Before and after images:
= = = =
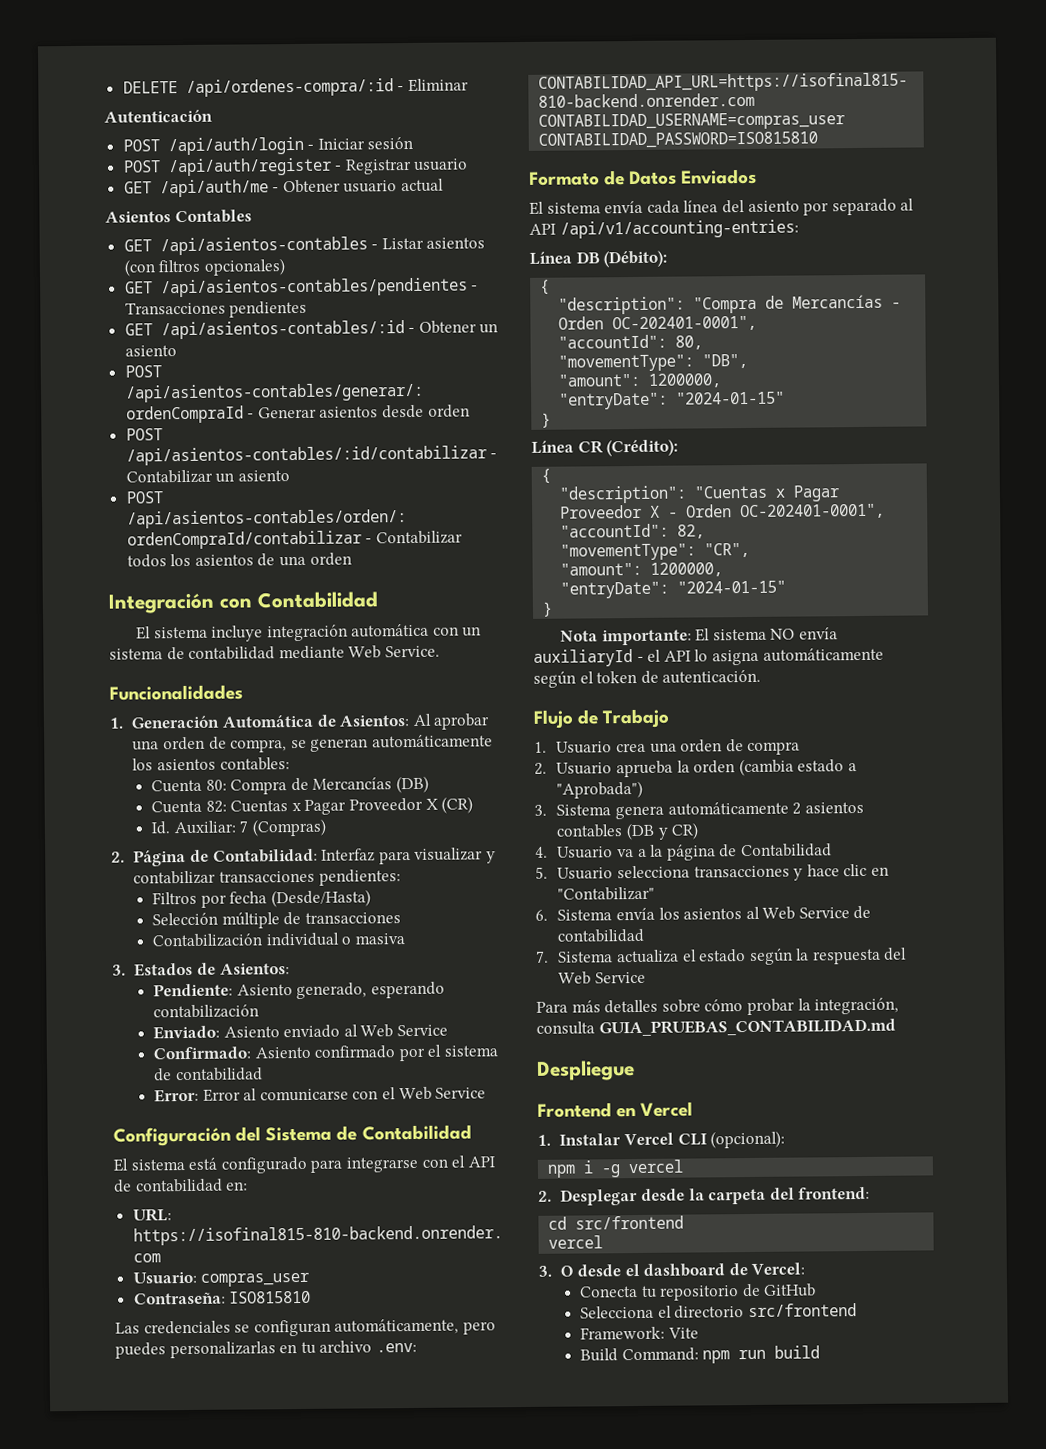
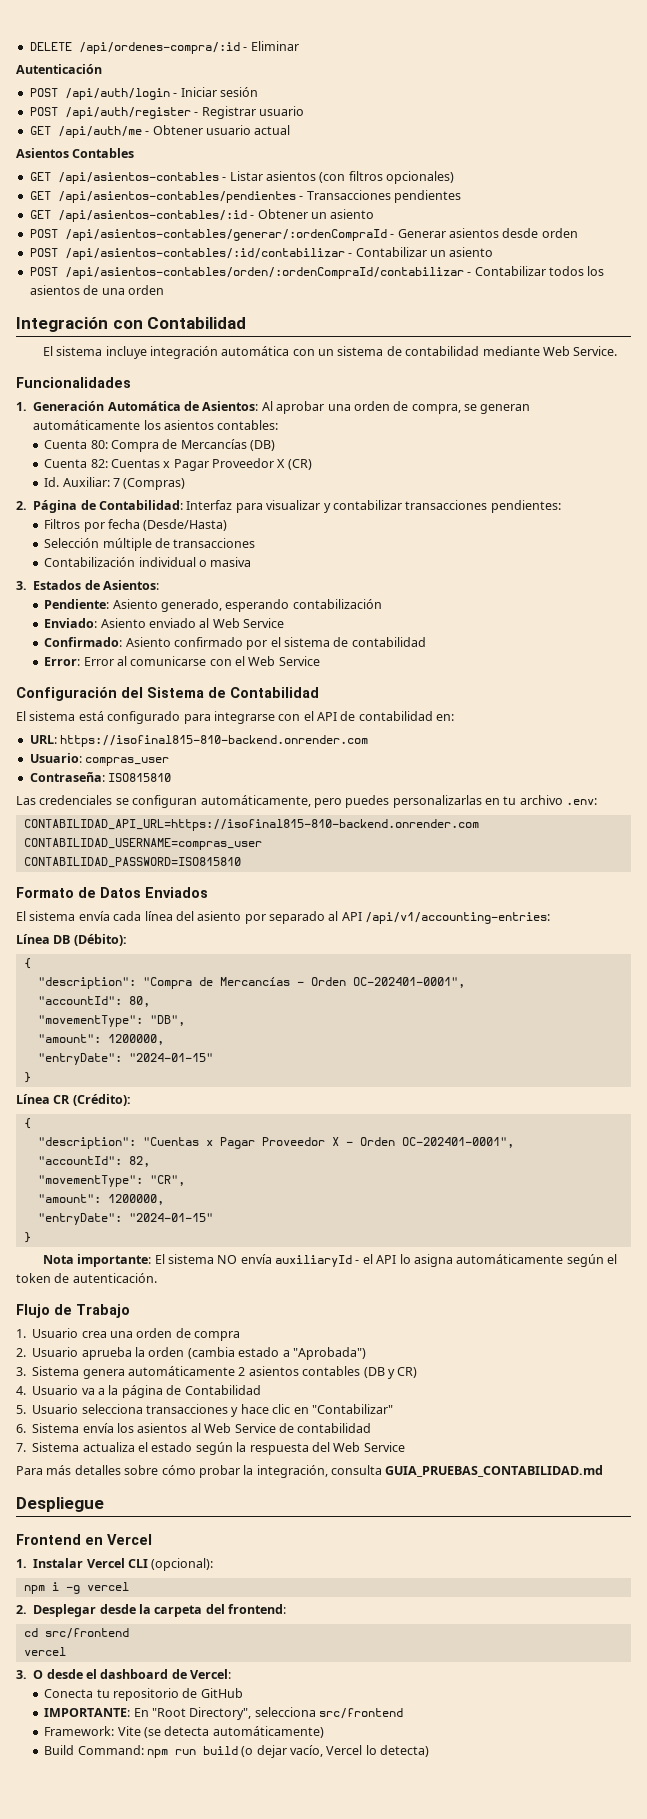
- Selecciona el directorio src/frontend
+ IMPORTANTE: En "Root Directory", selecciona src/frontend
- Framework: Vite
+ Framework: Vite (se detecta automáticamente)
- Build Command: npm run build
+ Build Command: npm run build (o dejar vacío, Vercel lo detecta)

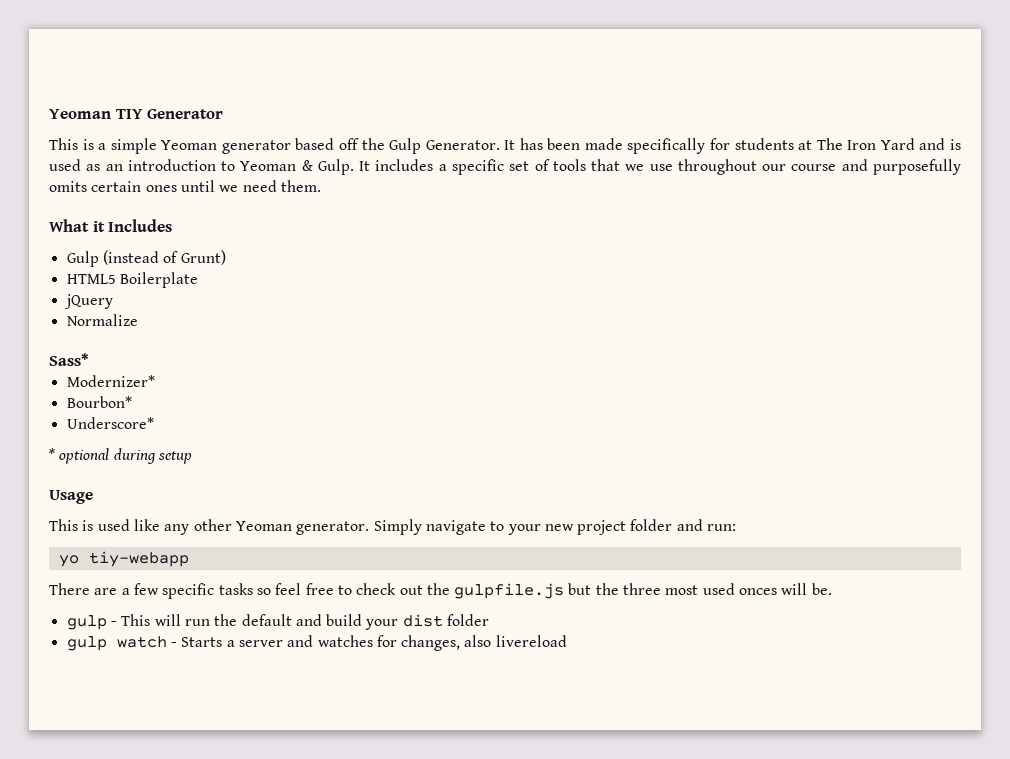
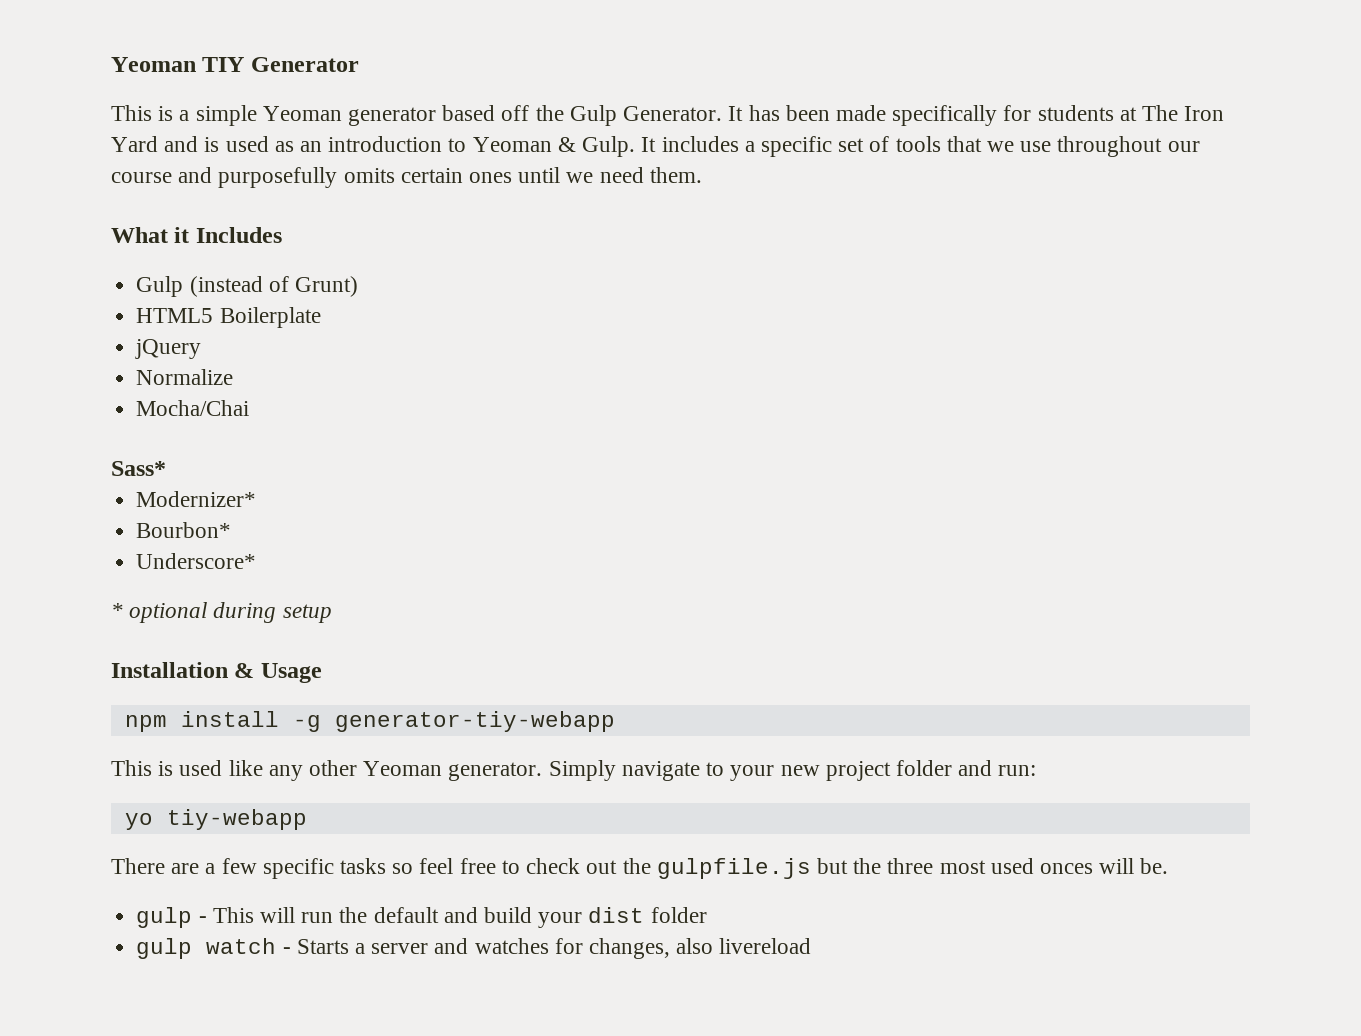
+ Mocha/Chai
- Usage
+ Installation & Usage
+ npm install -g generator-tiy-webapp

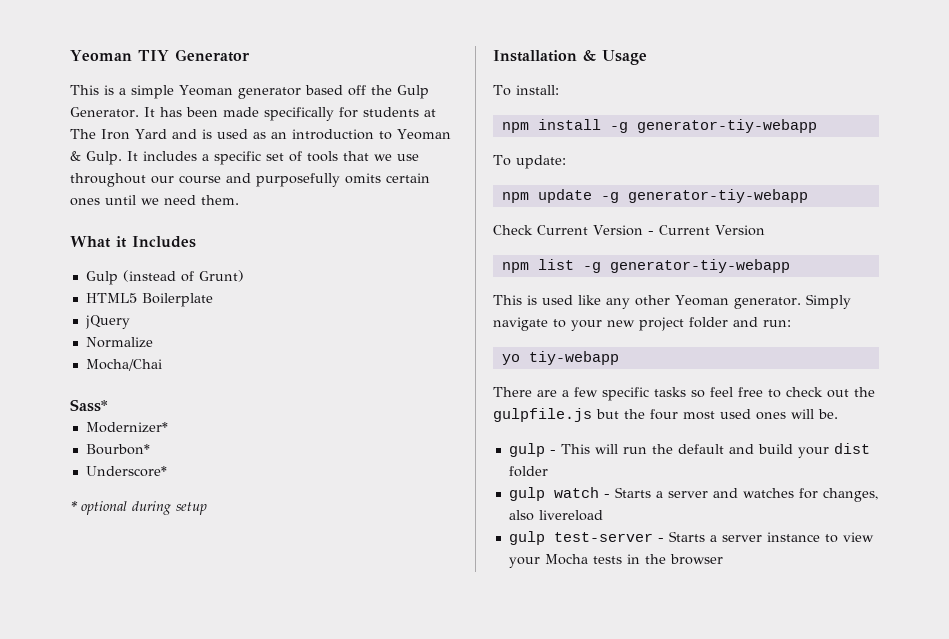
+ To install:
+ To update:
+ npm update -g generator-tiy-webapp
+ Check Current Version - Current Version
+ npm list -g generator-tiy-webapp
- There are a few specific tasks so feel free to check out the gulpfile.js but the three most used onces will be.
+ There are a few specific tasks so feel free to check out the gulpfile.js but the four most used ones will be.
+ gulp test-server - Starts a server instance to view your Mocha tests in the browser

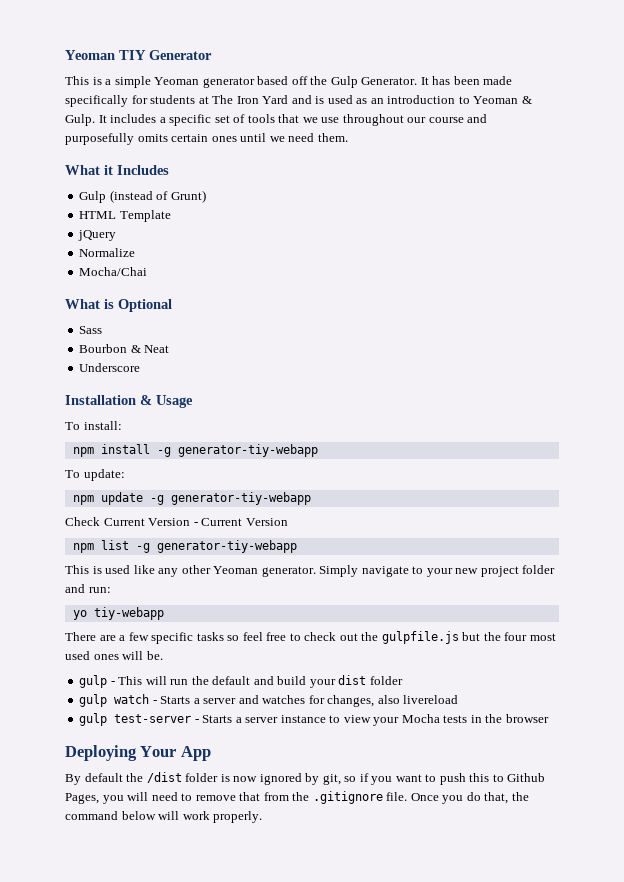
- HTML5 Boilerplate
+ HTML Template
- Sass*
- Modernizer*
- Bourbon*
- Underscore*
- * optional during setup
+ What is Optional
+ Sass
+ Bourbon & Neat
+ Underscore
+ Deploying Your App
+ By default the /dist folder is now ignored by git, so if you want to push this to Github Pages, you will need to remove that from the .gitignore file. Once you do that, the command below will work properly.

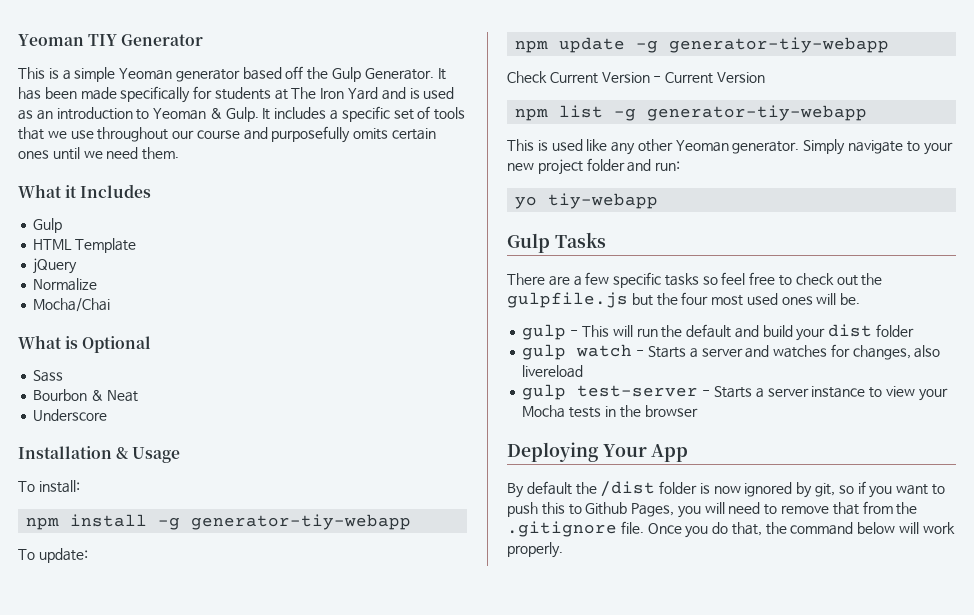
  What it Includes
- Gulp (instead of Grunt)
+ Gulp
+ Gulp Tasks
= = = =
Assignment:
Leaving out any pictures, write the records above out exactly as they are.

Task response:
- Selecciona el directorio src/frontend
+ IMPORTANTE: En "Root Directory", selecciona src/frontend
- Framework: Vite
+ Framework: Vite (se detecta automáticamente)
- Build Command: npm run build
+ Build Command: npm run build (o dejar vacío, Vercel lo detecta)

+ Mocha/Chai
- Usage
+ Installation & Usage
+ npm install -g generator-tiy-webapp

+ To install:
+ To update:
+ npm update -g generator-tiy-webapp
+ Check Current Version - Current Version
+ npm list -g generator-tiy-webapp
- There are a few specific tasks so feel free to check out the gulpfile.js but the three most used onces will be.
+ There are a few specific tasks so feel free to check out the gulpfile.js but the four most used ones will be.
+ gulp test-server - Starts a server instance to view your Mocha tests in the browser

- HTML5 Boilerplate
+ HTML Template
- Sass*
- Modernizer*
- Bourbon*
- Underscore*
- * optional during setup
+ What is Optional
+ Sass
+ Bourbon & Neat
+ Underscore
+ Deploying Your App
+ By default the /dist folder is now ignored by git, so if you want to push this to Github Pages, you will need to remove that from the .gitignore file. Once you do that, the command below will work properly.

  What it Includes
- Gulp (instead of Grunt)
+ Gulp
+ Gulp Tasks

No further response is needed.